A review of that process shows how complicated it can be to repair one bit of aging infrastructure.
Long, winding road
The bridge takes University Boulevard (Route 193) over the Beltway. Route 193 is among the many unsung strings of asphalt that knit together the D.C. region’s transportation system.
It’s a southeast/northwest connector that’s known as Watkins Park Drive where it meets Largo Road a few miles north of Upper Marlboro, becomes Enterprise Road and Glenn Dale Boulevard, then Greenbelt Road and finally University Boulevard as it moves from Prince George’s
into Montgomery County and eventually joins Connecticut Avenue.
For many thousands of Maryland drivers, Route 193 is part of the east-west commute, but its role gets especially complicated around the Beltway. There, as the roadway passes along a ridge between tributaries of the Anacostia River, it’s lined with schools, churches, single-family homes and a fire station, all with driveways facing the road.

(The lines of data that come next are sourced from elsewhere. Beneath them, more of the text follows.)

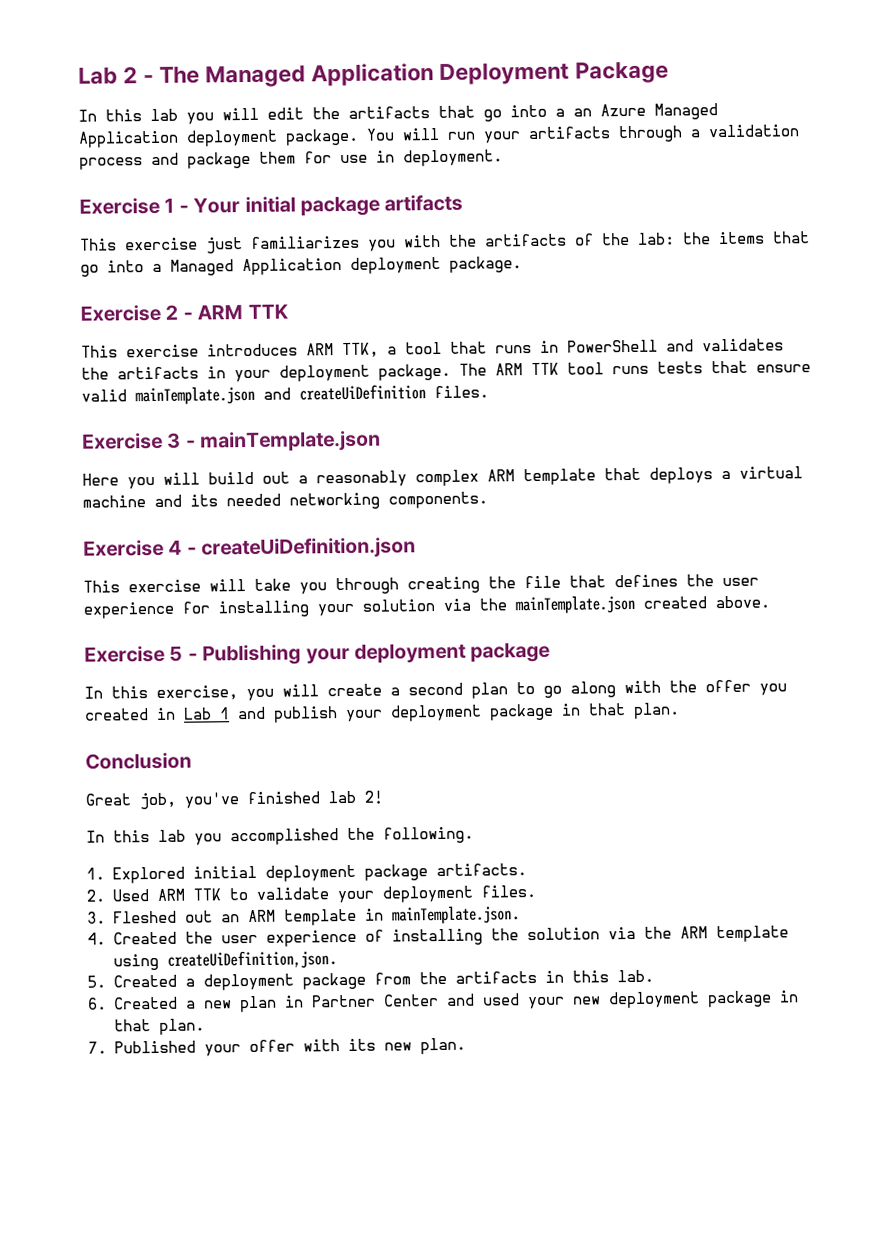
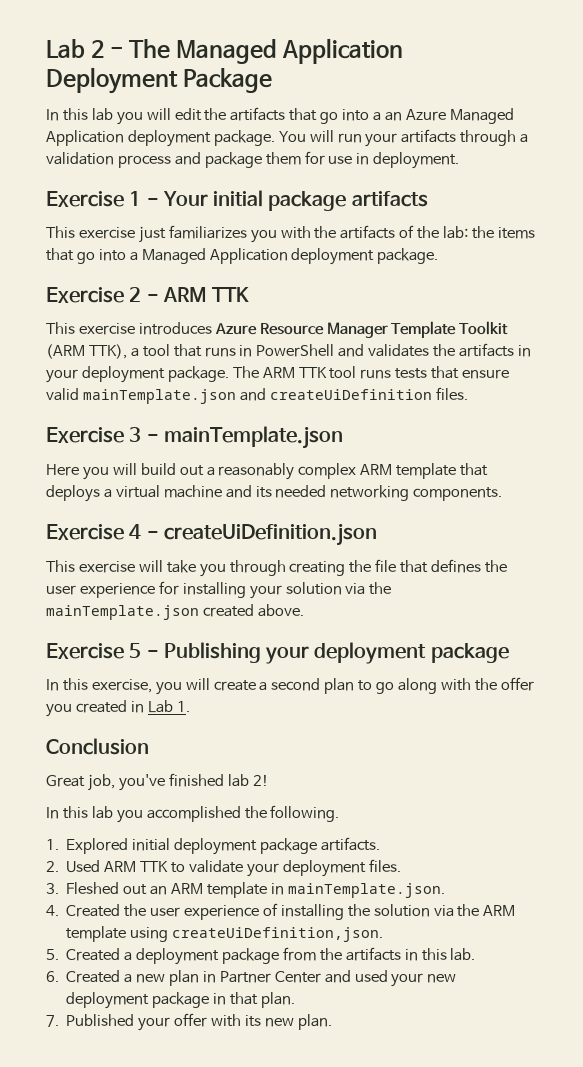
[306,342,379,359] ARM TTK, -> [214,321,509,338] [46,344,127,359] Azure Resource Manager Template Toolkit (ARM TTK),
[219,702,680,723] 1 and publish your deployment package in that plan. -> [176,701,190,712] 1.

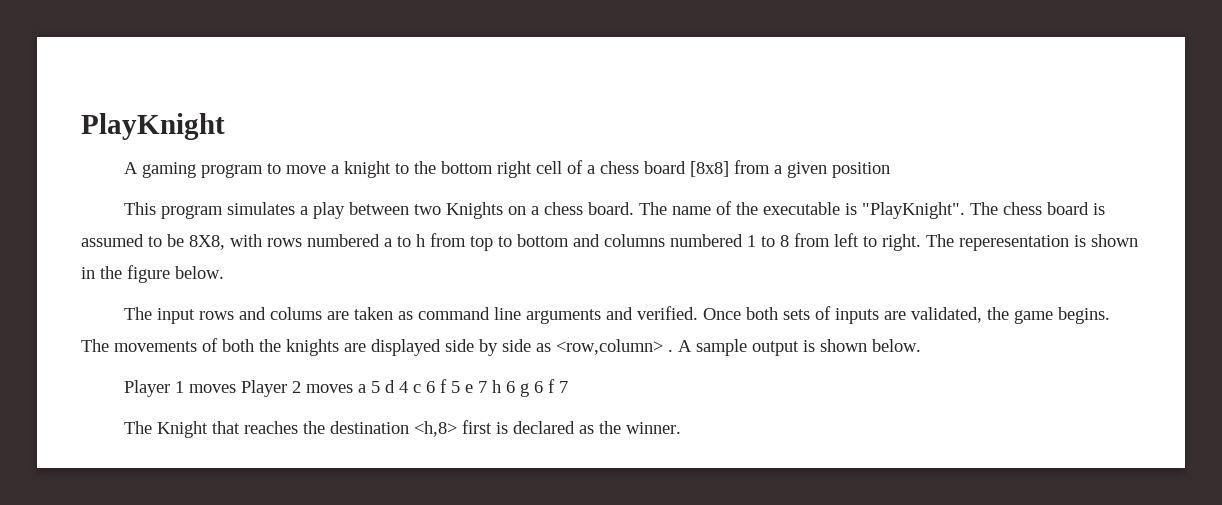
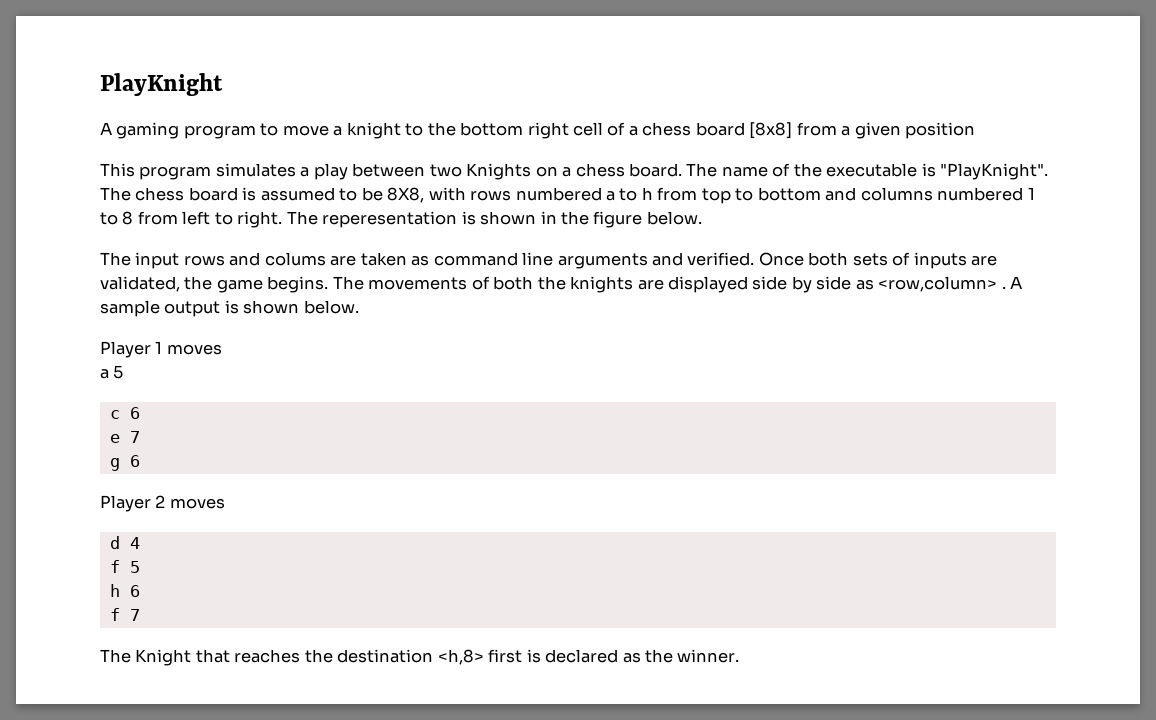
(237, 388) none -> [100,365,124,379] [109,407,140,419] [109,431,140,443] [109,455,140,471] // a 5 // c 6 // e 7 // g 6 //
[358,381,381,393] a 5 -> (225, 503) //
[413,381,436,393] c 6 -> (140, 543) //
[465,381,488,393] e 7 -> (140, 567) //
[520,381,544,397] g 6 -> (140, 591) //

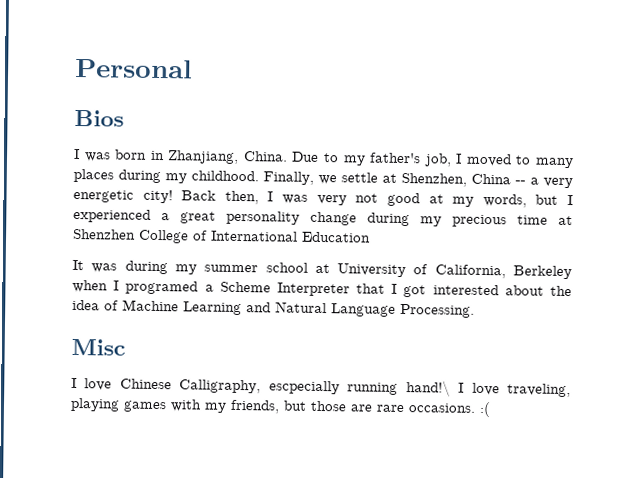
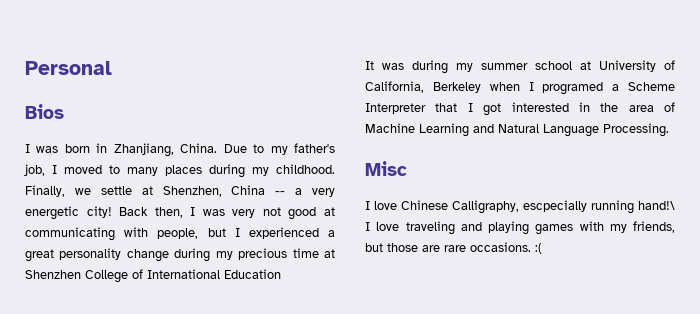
[452,193,527,208] my words, -> [25,227,199,241] communicating with people,
[504,285,572,297] [72,299,100,311] about the idea -> [578,102,654,112] in the area
[507,383,571,398] traveling, -> [405,221,482,235] traveling and

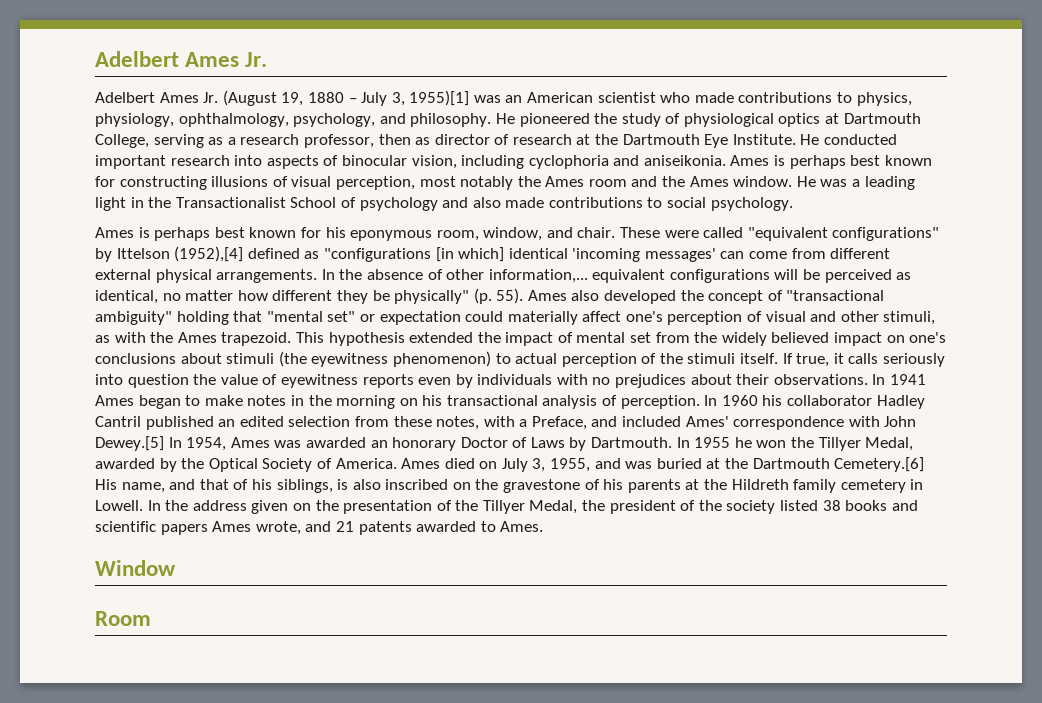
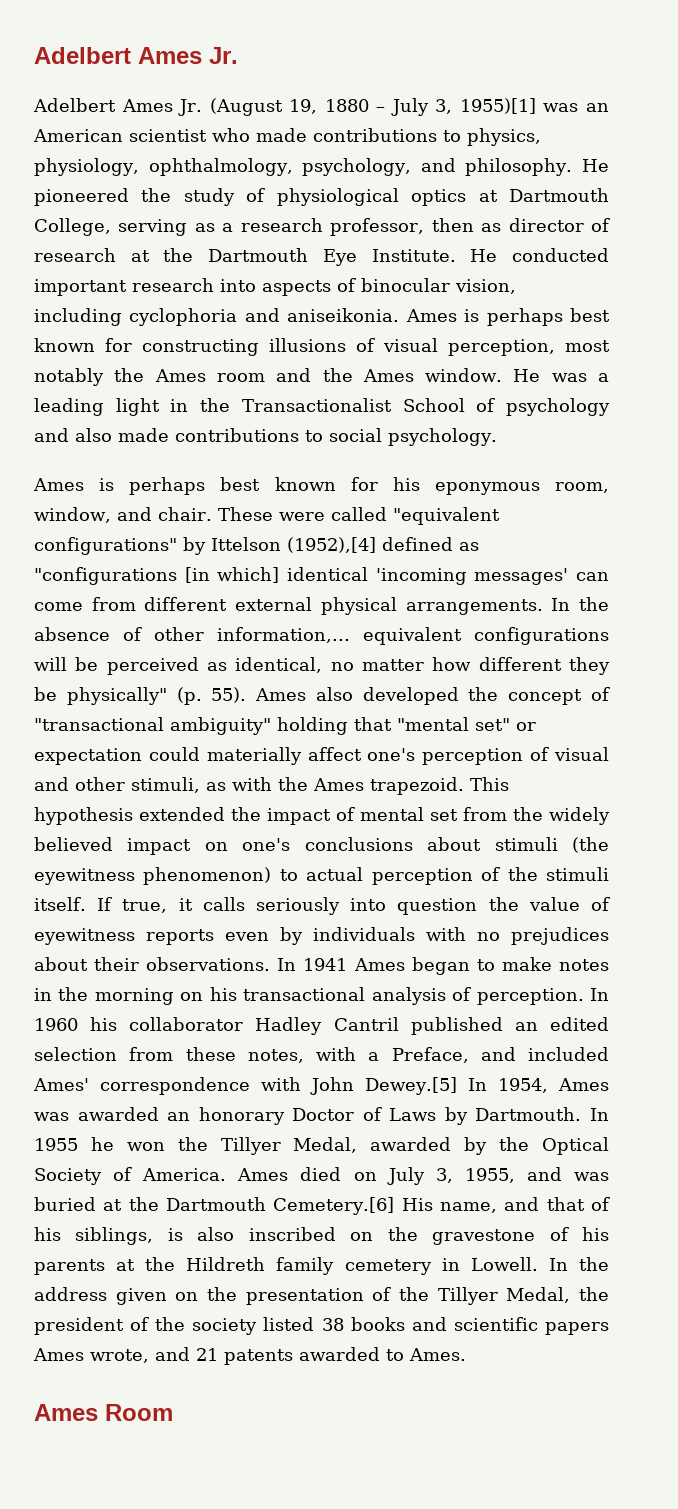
[95,560,176,576] Window // -> [34,1404,98,1421] Ames

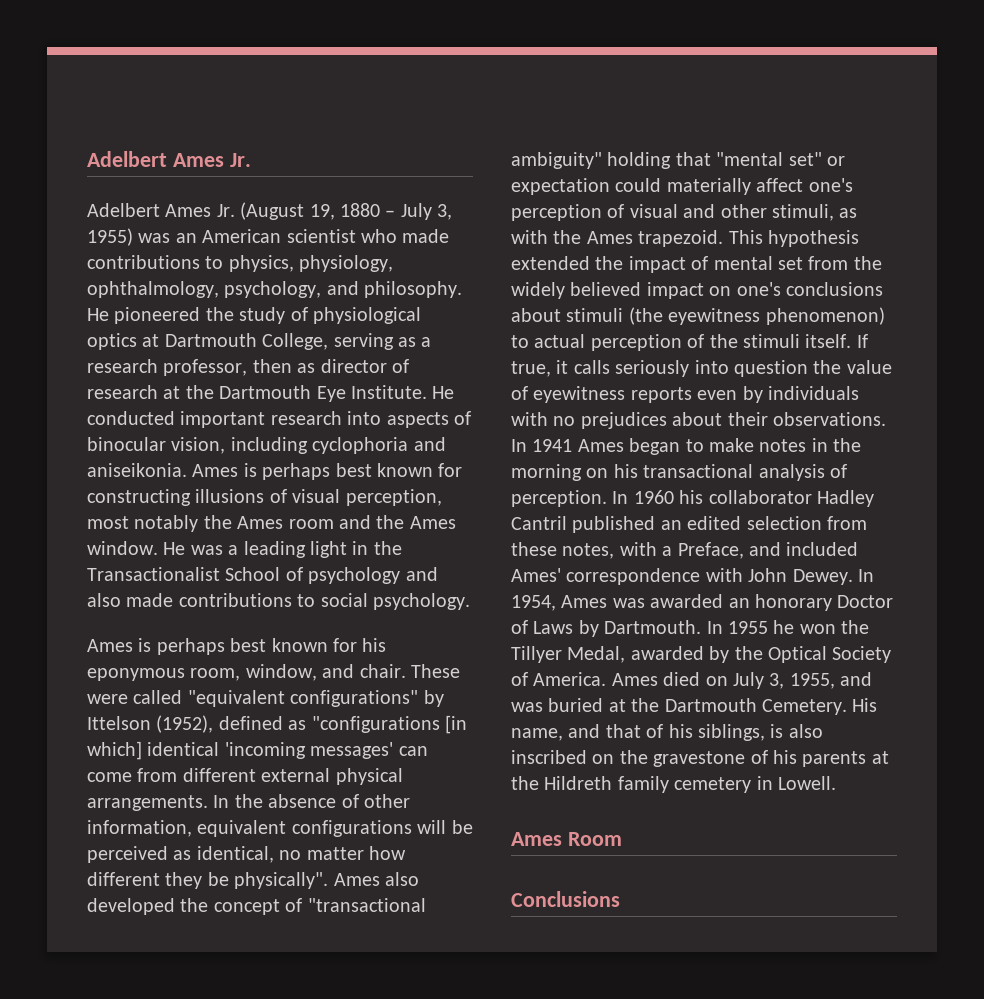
[459,98,536,114] 1955)[1] -> [87,228,133,246] 1955)
[287,537,376,553] (1952),[4] -> [156,715,214,733] (1952),
[217,627,350,643] information,... -> [87,820,192,837] information,
[66,687,247,705] physically" (p. 55). -> [234,872,329,889] physically".
[365,1077,458,1095] Dewey.[5] -> [792,569,853,585] Dewey.
[273,1197,395,1215] Cemetery.[6] -> [762,699,847,715] Cemetery.
[548,1257,609,1271] [34,1287,609,1305] [34,1317,609,1335] [33,1347,466,1365] In the address given on the presentation of the Tillyer Medal, the president of the society listed 38 books and scientific papers Ames wrote, and 21 patents awarded to Ames. -> (836, 783) none
(173, 1412) none -> [511,891,620,907] // Conclusions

At the bridge, drivers pour on and off both loops of the Beltway. Some connect with roads heading to and from downtown Silver Spring and the District. Others leave the Beltway to join a sluggish westward migration across Montgomery County.
The neighbors
All that activity swirls around several communities hugging the Beltway. These neighbors had received a brochure from the SHA inviting them to last week’s meeting at nearby Montgomery Blair High School to hear about the project and ask questions.
The brochure explained that the bridge will be reduced from three lanes to two lanes in each direction to create the work zone for the two-year reconstruction. The portion of the outer loop ramp that takes traffic toward the bridge will be closed, and traffic detoured.
To the horror of many who live in the Indian Spring community near the bridge, the brochure showed a proposed two-mile detour that took outer loop drivers one exit west to Colesville Road (Route 29), then brought them back east to University via Franklin Avenue, a route the neighbors say is already overburdened and would annoy the commuters as well as the communities.
But by the time the meeting got underway, the SHA already had heard enough to decide against marking that detour. That was the right answer as far as the neighbors were concerned, though they still have questions about how much traffic will divert itself into their streets, how safe the sidewalks will be, and how much traffic they will have to fight to get out of their own driveways.